Some events occur with absolute certainty and although experienced many times, upon arrival, are somehow unexpected. It’s like when winter temperatures drop to sub-zero levels. Our phones and The Weather Channel tell us it’s coming. Having lived my entire life in the Upper Midwest, I have experienced bitter cold many times and yet each year when the cold arrives it feels somehow new. Upon walking out of doors, the cold hurts the exposed flesh and upon inhaling the frigid air, my lungs seem to crystalize and while not enjoyable, somehow it feels energizing. I’m alive. An accomplishment, knowledge that although old, I can still face nature’s harshness and triumph.
Recently, I had a similar emotional experience upon making a substantial purchase. Since the 90’s, our family has spent a good portion of our time in West Michigan. As many of you are probably aware, I am an avid fly fisherman and for the past 25 years or so owned a home on a trout stream. After much thought, discussion and consternation, Lisa and I decided to relocate our family vacation home to a lake. Over the past several years, we scoured West Michigan to find the right property on the right lake. Ultimately, we found it in Northern Wisconsin. The house is old, having been built in 1936 during the height of the Great Depression and needs a good deal of work. As we are known to like projects, it’s perfect for us. Being 85 years old, the property has character and history. Again, right in our wheel-house. We closed in April and work began immediately to make it ours.

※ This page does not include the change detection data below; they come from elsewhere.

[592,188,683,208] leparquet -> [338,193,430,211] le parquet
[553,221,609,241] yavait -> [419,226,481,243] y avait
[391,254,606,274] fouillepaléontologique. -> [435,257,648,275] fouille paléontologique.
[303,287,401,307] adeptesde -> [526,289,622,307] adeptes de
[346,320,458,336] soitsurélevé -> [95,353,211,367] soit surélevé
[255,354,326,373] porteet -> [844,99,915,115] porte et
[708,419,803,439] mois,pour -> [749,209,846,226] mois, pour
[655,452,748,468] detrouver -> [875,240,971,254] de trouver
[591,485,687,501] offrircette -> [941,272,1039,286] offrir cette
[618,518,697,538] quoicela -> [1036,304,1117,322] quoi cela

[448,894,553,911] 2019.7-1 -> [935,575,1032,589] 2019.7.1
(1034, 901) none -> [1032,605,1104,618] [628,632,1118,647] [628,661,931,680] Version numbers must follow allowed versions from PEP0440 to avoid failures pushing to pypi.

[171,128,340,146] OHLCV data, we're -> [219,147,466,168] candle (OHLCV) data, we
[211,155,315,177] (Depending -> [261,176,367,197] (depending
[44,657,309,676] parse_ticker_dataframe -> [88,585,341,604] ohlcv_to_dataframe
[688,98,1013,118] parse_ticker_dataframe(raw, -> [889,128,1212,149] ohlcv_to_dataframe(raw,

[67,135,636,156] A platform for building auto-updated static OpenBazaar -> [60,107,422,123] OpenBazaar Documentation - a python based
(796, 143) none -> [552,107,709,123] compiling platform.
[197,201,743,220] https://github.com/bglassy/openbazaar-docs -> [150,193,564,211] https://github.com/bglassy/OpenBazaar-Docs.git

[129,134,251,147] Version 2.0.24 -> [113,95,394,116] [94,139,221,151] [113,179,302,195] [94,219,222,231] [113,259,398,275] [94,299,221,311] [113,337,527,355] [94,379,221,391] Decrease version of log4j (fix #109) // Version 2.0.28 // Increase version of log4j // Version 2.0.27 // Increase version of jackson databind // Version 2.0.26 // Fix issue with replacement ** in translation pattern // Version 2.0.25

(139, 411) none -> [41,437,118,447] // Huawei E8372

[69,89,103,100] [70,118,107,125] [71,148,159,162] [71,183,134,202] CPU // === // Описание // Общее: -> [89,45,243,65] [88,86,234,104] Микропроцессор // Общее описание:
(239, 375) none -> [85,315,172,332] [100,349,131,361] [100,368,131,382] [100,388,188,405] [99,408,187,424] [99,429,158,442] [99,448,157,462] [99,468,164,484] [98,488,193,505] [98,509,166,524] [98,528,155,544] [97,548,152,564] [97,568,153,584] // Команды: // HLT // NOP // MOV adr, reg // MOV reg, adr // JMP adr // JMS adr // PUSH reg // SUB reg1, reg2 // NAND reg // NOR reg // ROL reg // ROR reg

After the purchase, I knew it would arrive as it has always in the past and yet, upon arrival it was uncontrollable as if occurring for the very first time. The human emotional system’s response to a substantial change, called “buyer’s remorse.” I told myself to prepare. The inevitable feeling of utter disappointment would happen and yet when the emotions arrived, I was unprepared just as always in the past. How does this happen? How can I know of the emotion and be so taken when it is felt? Logically it makes no sense. But feelings and emotions know no logic. I should know this by now.
The same emotions hit all of us when our portfolios, following the market’s lead, diminish substantially. We know it’s coming. We try to prepare ourselves and steel our emotions. And yet, each time it feels just the same. How did I let this happen? Why didn’t we put all our investments into CD’s and government bonds? Why do we continue to invest in volatile assets? What is wrong with me? For many of you, having been your financial advisor for years even decades, we have experienced this together in the past. We know it’s coming again, the signs are all around us. Yet the when is unknown and unknowable. Maybe it’s just weeks away. Maybe it’s years away. But it’s coming. With it will come that empty feeling. That remorse. It’s inevitable. The feelings and emotions can not be stopped. They cannot be rationalized away. However, when it happens, we will get through it together. And together, we will work to accomplish your financial goals. Emotions be damned!
As always, we thank you for your business and for your continued trust.